Gemeindeschreiber: Wahl oder Anstellung
Die Kommission unterstützt die Regelung, wonach die Stimmberechtigten der Bezirke und Gemeinden entscheiden können, ob ihr Land-, Rat- oder Gemeindeschreiber weiterhin vom Volk gewählt werden soll oder durch den Bezirks- bzw. Gemeinderat angestellt werden kann. Präzisiert wird, dass die Schreiber wie die Richter nicht zwingend im Kanton Wohnsitz haben müssen.

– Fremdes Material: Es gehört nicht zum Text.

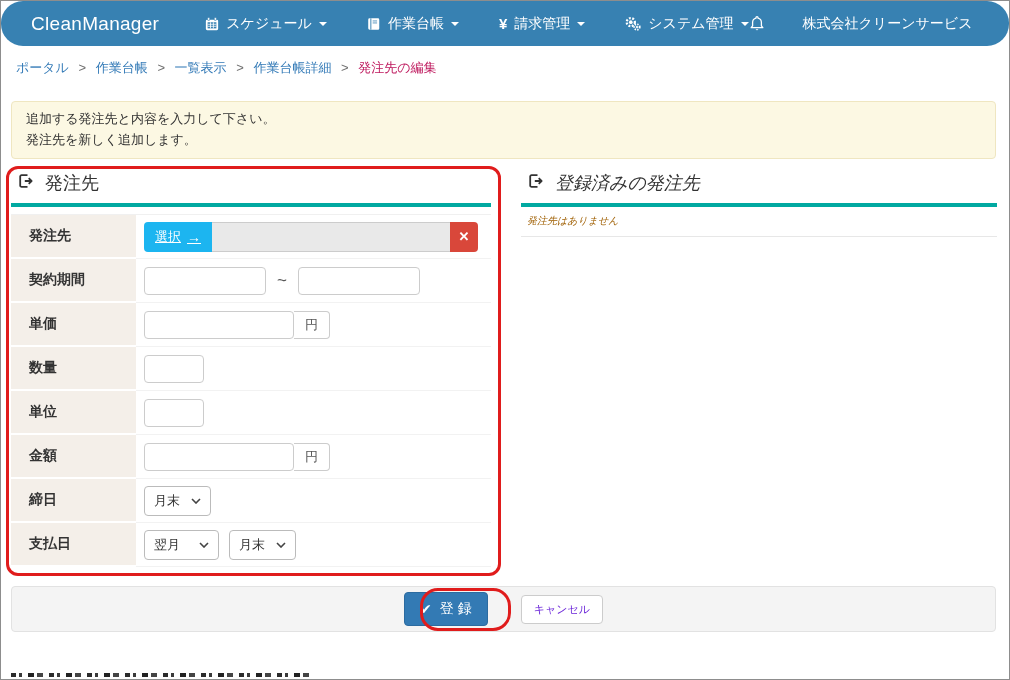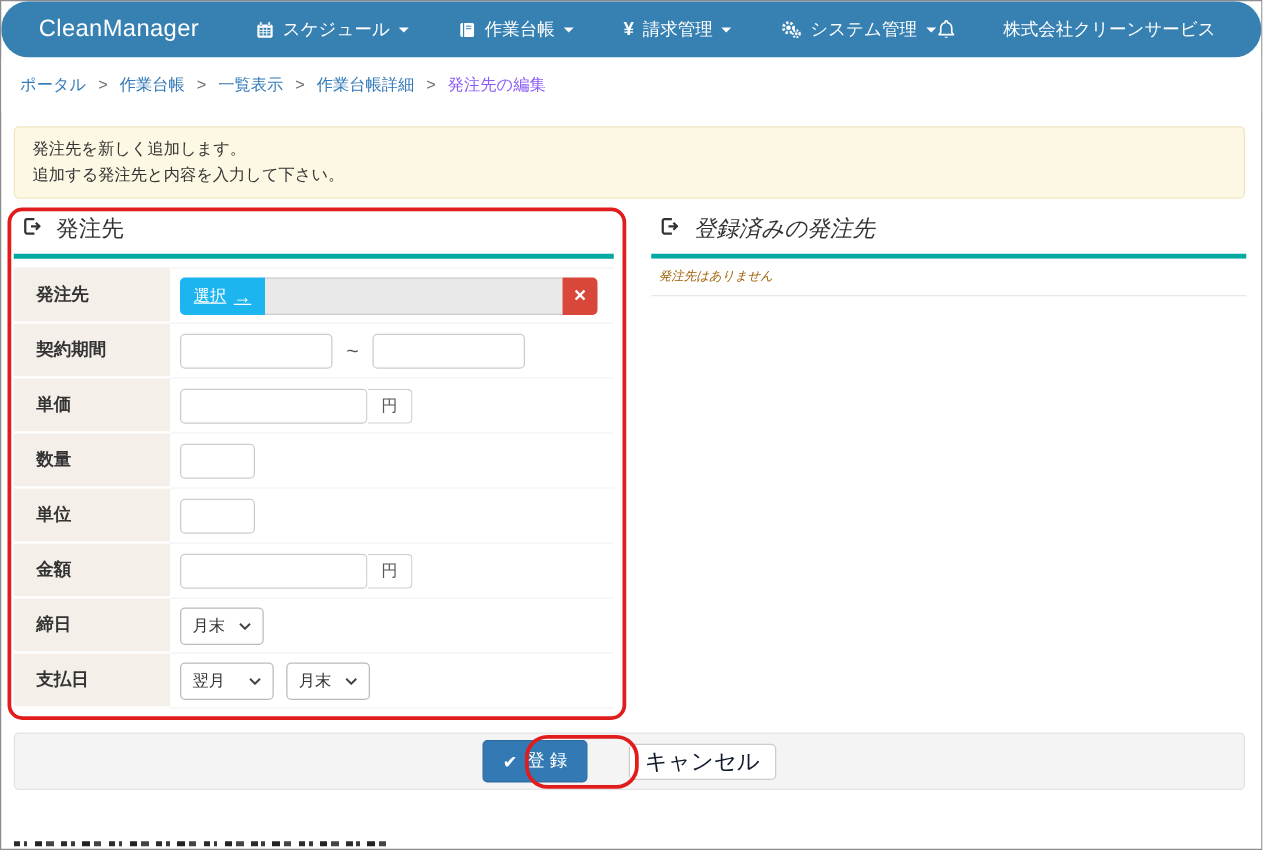--- a/index.html
+++ b/index.html
@@ -29,7 +29,7 @@
   .breadcrumb { position:absolute; top:45px; left:0; right:0; padding:13px 15px; font-size:13px; background:#fff; }
   .bc-link { color:#337ab7; cursor:pointer; text-decoration:none; }
   .bc-sep { color:#707070; margin:0 6px; }
-  .bc-current { color:#8b5cf6; }
+  .bc-current { color:#be185d; }
 
   
   .notice {

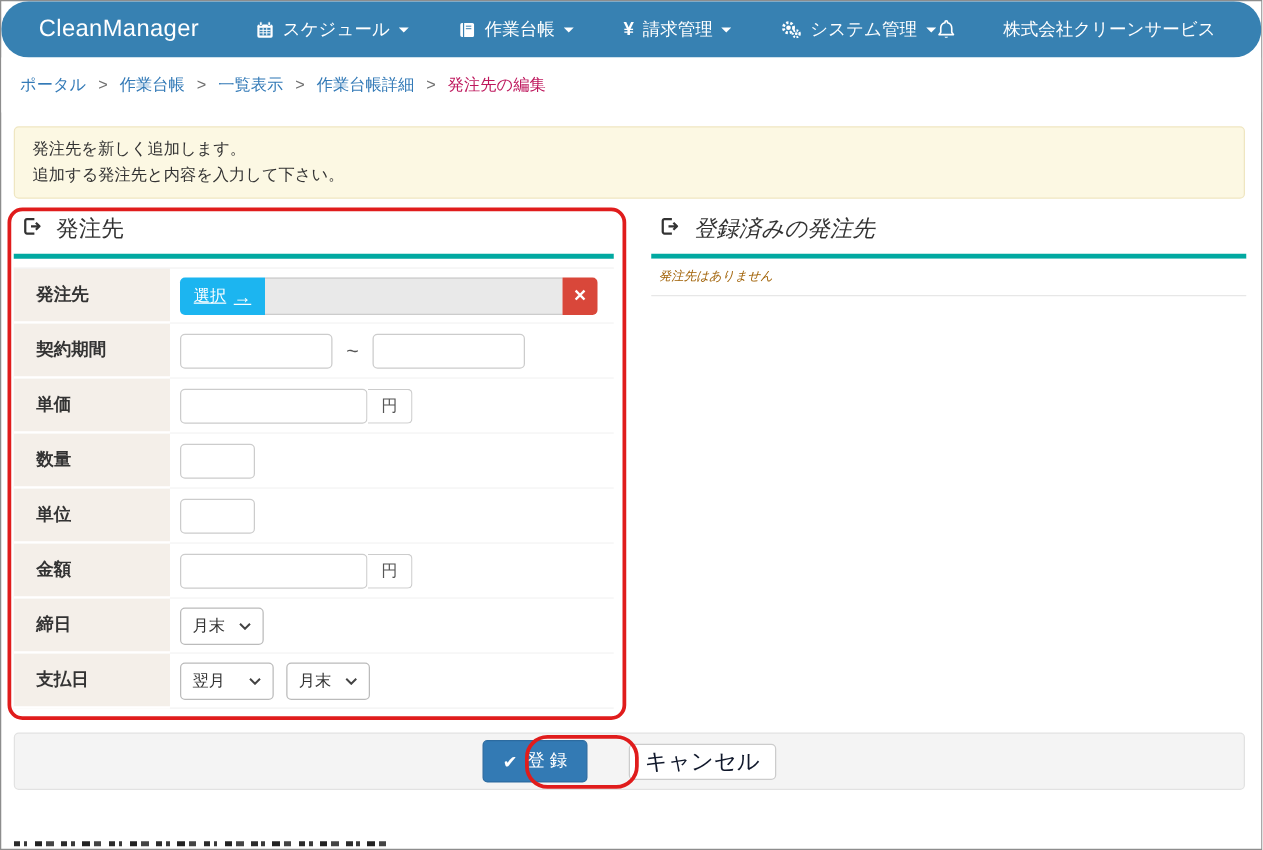--- a/index.html
+++ b/index.html
@@ -214,8 +214,8 @@
   </div>
 
   <div class="notice">
+    <div>追加する発注先と内容を入力して下さい。</div>
     <div>発注先を新しく追加します。</div>
-    <div>追加する発注先と内容を入力して下さい。</div>
   </div>
 
   <div class="panel panel-left">

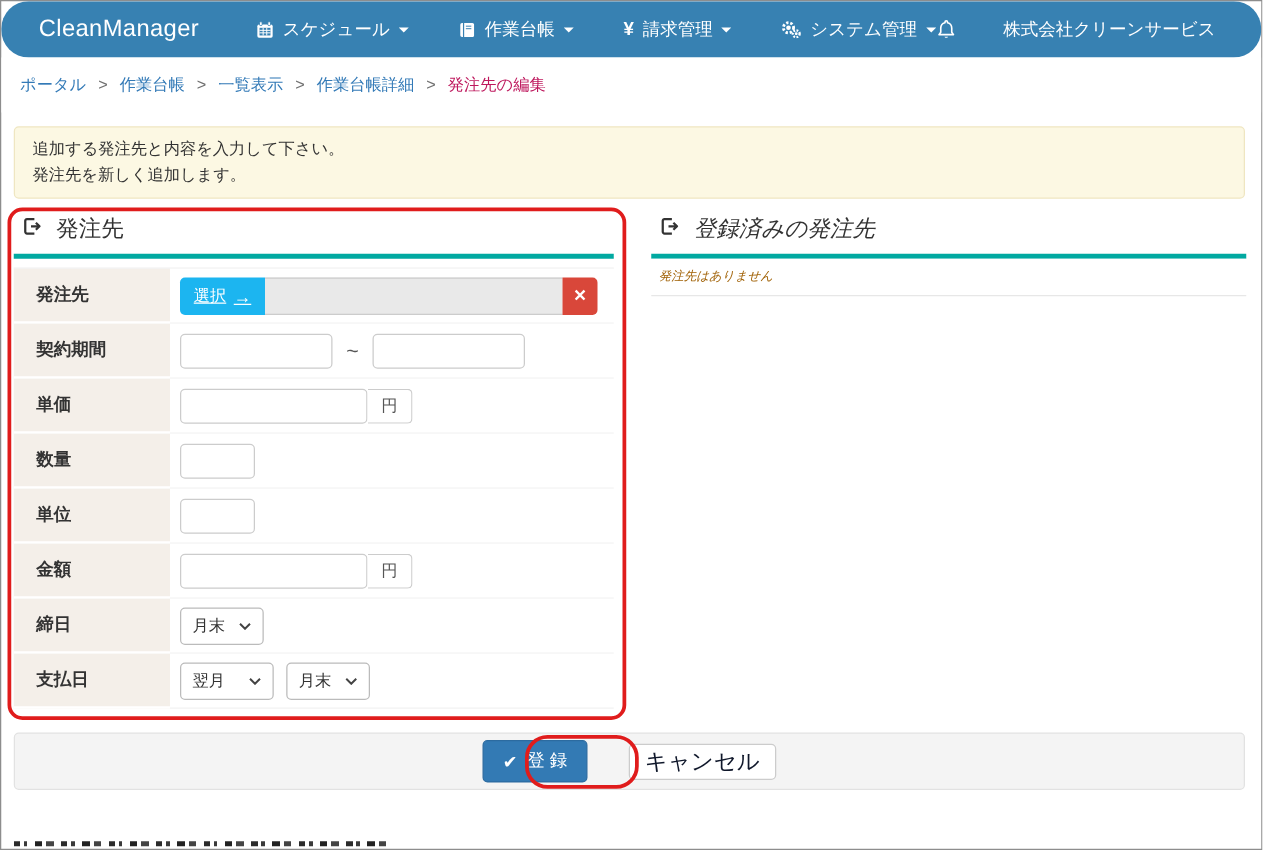--- a/index.html
+++ b/index.html
@@ -115,8 +115,8 @@
     display:inline-flex; align-items:center; gap:8px; cursor:pointer;
   }
   .btn-cancel {
-    background:#fff; border:1px solid #ccc; color:#0f172a;
-    font-size:18px; padding:0 12px; height:29px; border-radius:4px; cursor:pointer;margin-left:23px;
+    background:#fff; border:1px solid #ccc; color:#6d28d9;
+    font-size:11px; padding:0 12px; height:29px; border-radius:4px; cursor:pointer;margin-left:23px;
   }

Kommissionen und weitere Behörden
Das neue Gesetz sieht vor, dass der Gemeinderat in Kommissionen, die nicht durch das kantonale Recht vorgesehen sind (z.B. Jugend-, Kultur-, Sport- oder Integrationskommissionen) auch Stimmberechtigte ohne Wohnsitz in der Gemeinde und niedergelassene Ausländer (C-Bewilligung) wählen kann. Eine Kommissionsminderheit beantragt, die Einsitznahme von niedergelassenen Ausländern in kommunalen Kommissionen zu streichen. Ebenso beantragt eine Kommissionsminderheit, dass Gemeindepräsident und Säckelmeister weiterhin an allen Sitzung von Kommissionen und Behörden, denen sie nicht als Mitglieder angehören, mit beratender Stimme teilnehmen können. Eine Mehrheit der Kommission will – wie es die regierungsrätliche Vorlage vorsieht – dieses Teilnahmerecht bei Kommissionen mit Verfügungskompetenzen, also bei Behörden wie Schulrat, Baubehörde, Einbürgerungsbehörde, Fürsorgebehörde ausschliessen.

Publikationen im Internet
Die Kommission beantragt, dass die Gemeinden ihre Gemeindeordnung und ihre Gemeindereglemente im Internet publizieren müssen. Damit soll der Zugang zu Baureglementen, Abfall- und Abwasserreglementen usw. erleichtert werden. Die Kommission hat weitere Punkte diskutiert ohne Anträge zu stellen und zu einzelnen Bestimmungen geringfügige Präzisierungen angebracht. Die Beratung des Gemeindeorganisationsgesetzes im Kantonsrat ist noch für dieses Jahr vorgesehen.